Aristotle imports this way of thinking into his account of ethical excellence or excellence of character. Bodily strength and health are destroyed by excess and deficiency. Too much food, or too much exercise, is bad for health, just as too little food or exercise is. The same holds in ethical matters. Here too, excellence is
so constituted as to be destroyed by excess and deficiency ... (here we must explain what is invisible employing visible illustrations). (1104a12-13)

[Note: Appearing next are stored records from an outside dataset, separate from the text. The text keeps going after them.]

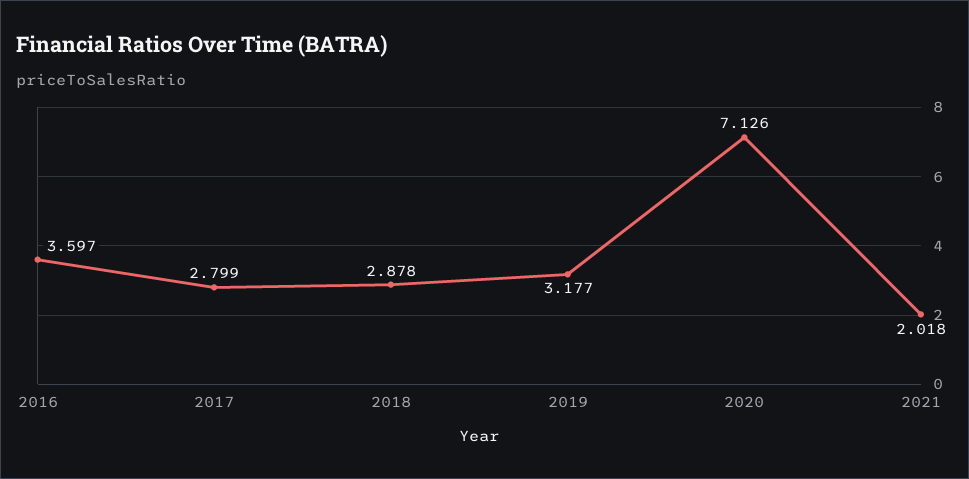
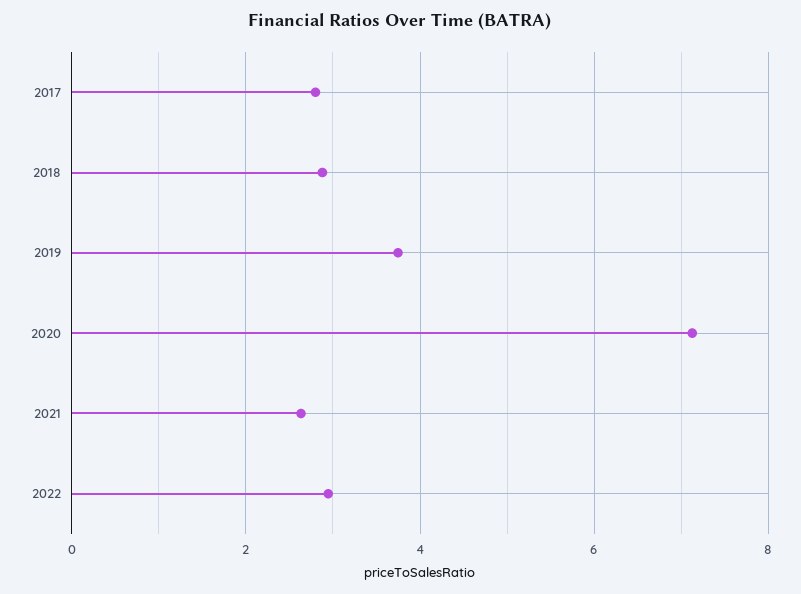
2016: 3.597 -> none
2019: 3.177 -> 3.8
2021: 2.018 -> 2.6
2022: none -> 3

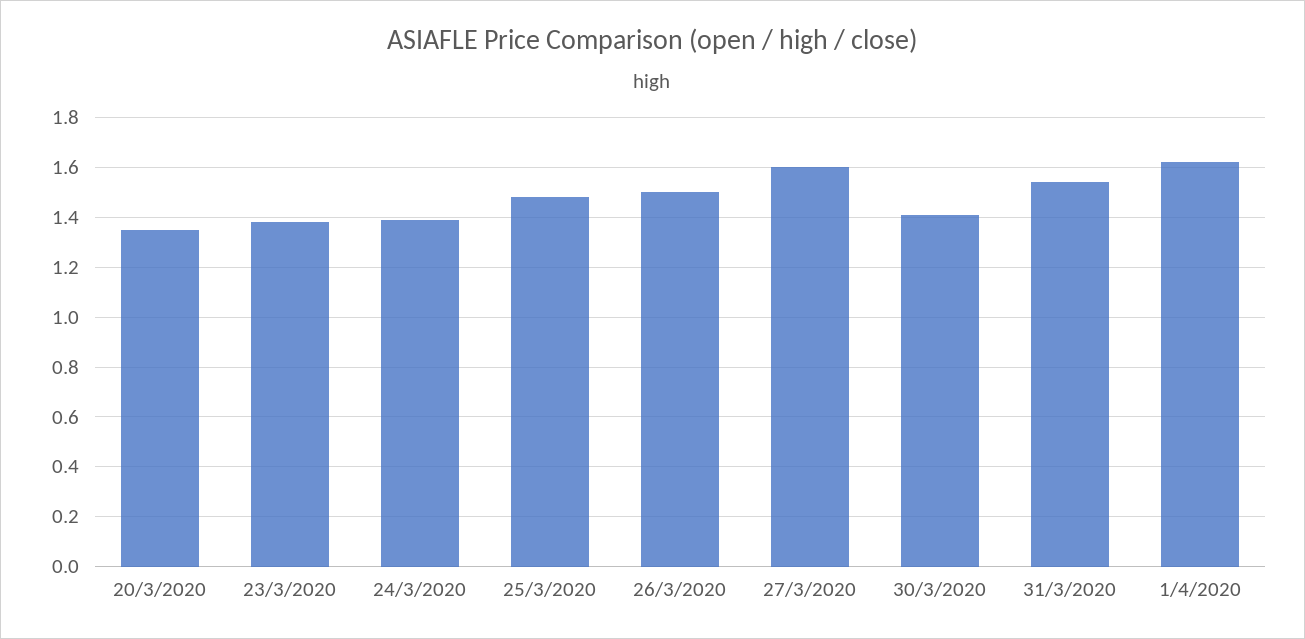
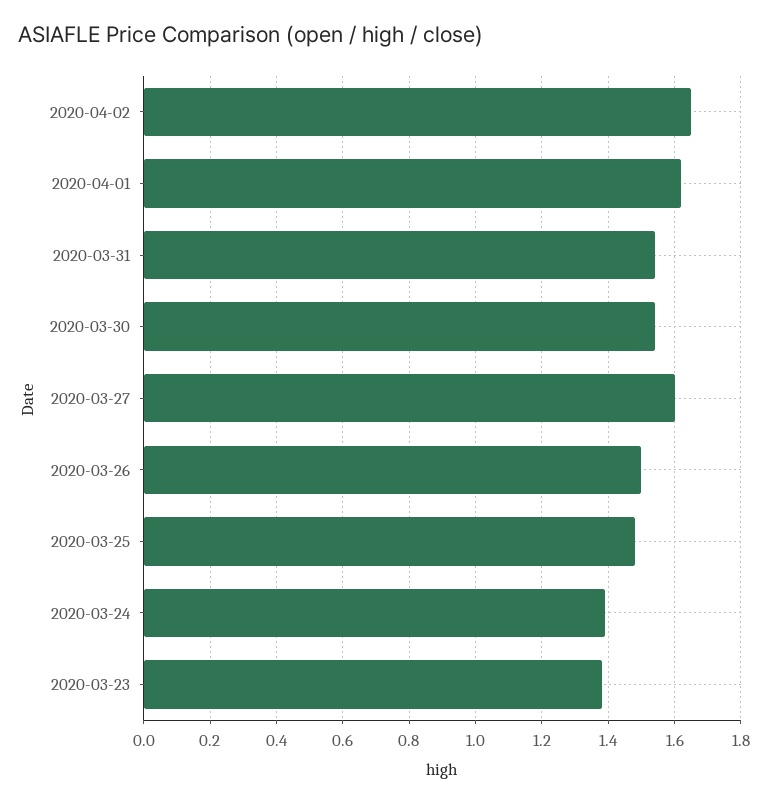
20/3/2020: 1.35 -> none
30/3/2020: 1.4 -> 1.55
2020-04-02: none -> 1.65

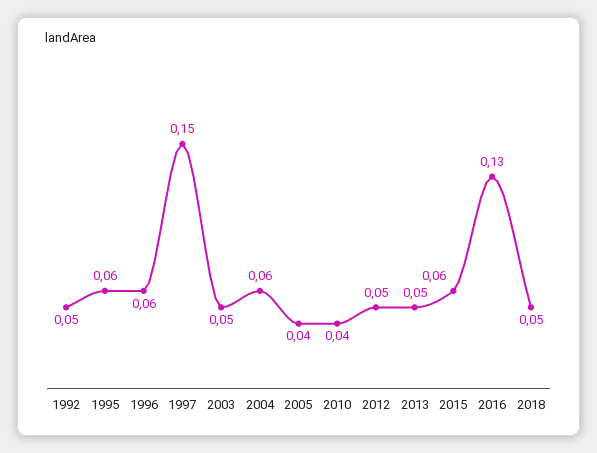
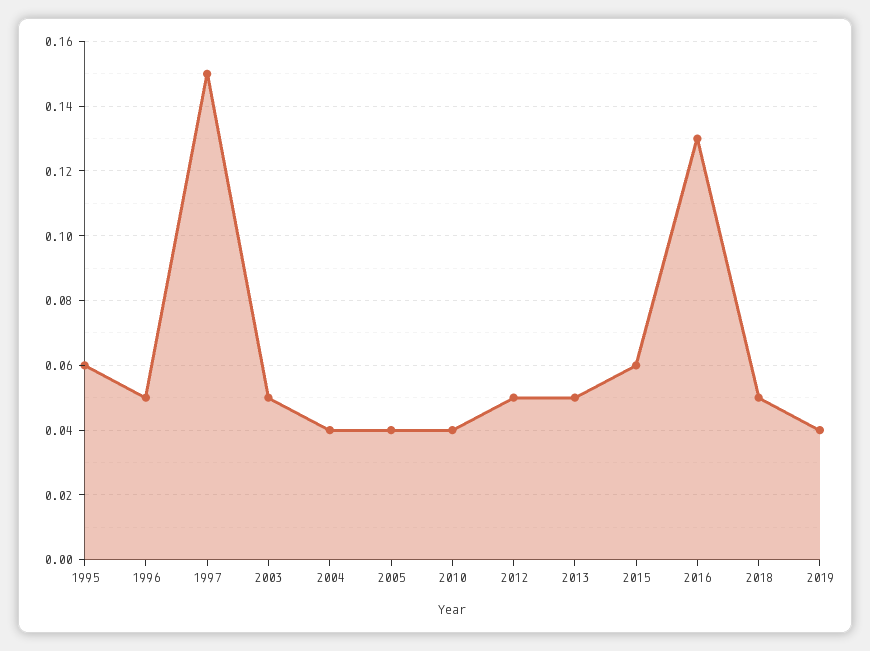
1992: 0.05 -> none
1996: 0.06 -> 0.05
2004: 0.06 -> 0.04
2019: none -> 0.04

Bodily health is a matter of observing a mean between extremes of excess and deficiency. Further, Aristotle says, this provides an apt visible illustration of an invisible truth about ethical health. The excellence of any kind, Aristotle says,
aims at the mean [tou messed... stochastikê: I discuss the importance of this construction below]. The excellence of character is concerned with emotions and acts, in which there can be excess or deficiency or a mean. For example, one can be frightened or bold, feel desire or anger or pity, and experience pleasure and pain generally, either more or less than is right, and in both cases wrongly; while to have these feelings at the right time, on the right occasion, toward the right people, for the right purpose and in the right manner, is to feel the best amount of them, which is the mean amount -- and the best amount is, of course, the mark of excellence. Likewise, in acts, there can be an excess, deficiency and a mean... Hence excellence is a mean state in the sense that it aims at the mean. (1106b15-29; cf. EE II.3, 1220b22-34)
In this important passage, to which I shall return shortly, we are invited to compare excellence of character -- or the person who has such excellence -- to a skilled archer able to hit a target. Aristotle begins the NE with this simile (1094a23-24), and he returns to it throughout. I shall argue that it can shed a good deal of light on the idea that virtue or excellence lies in a mean.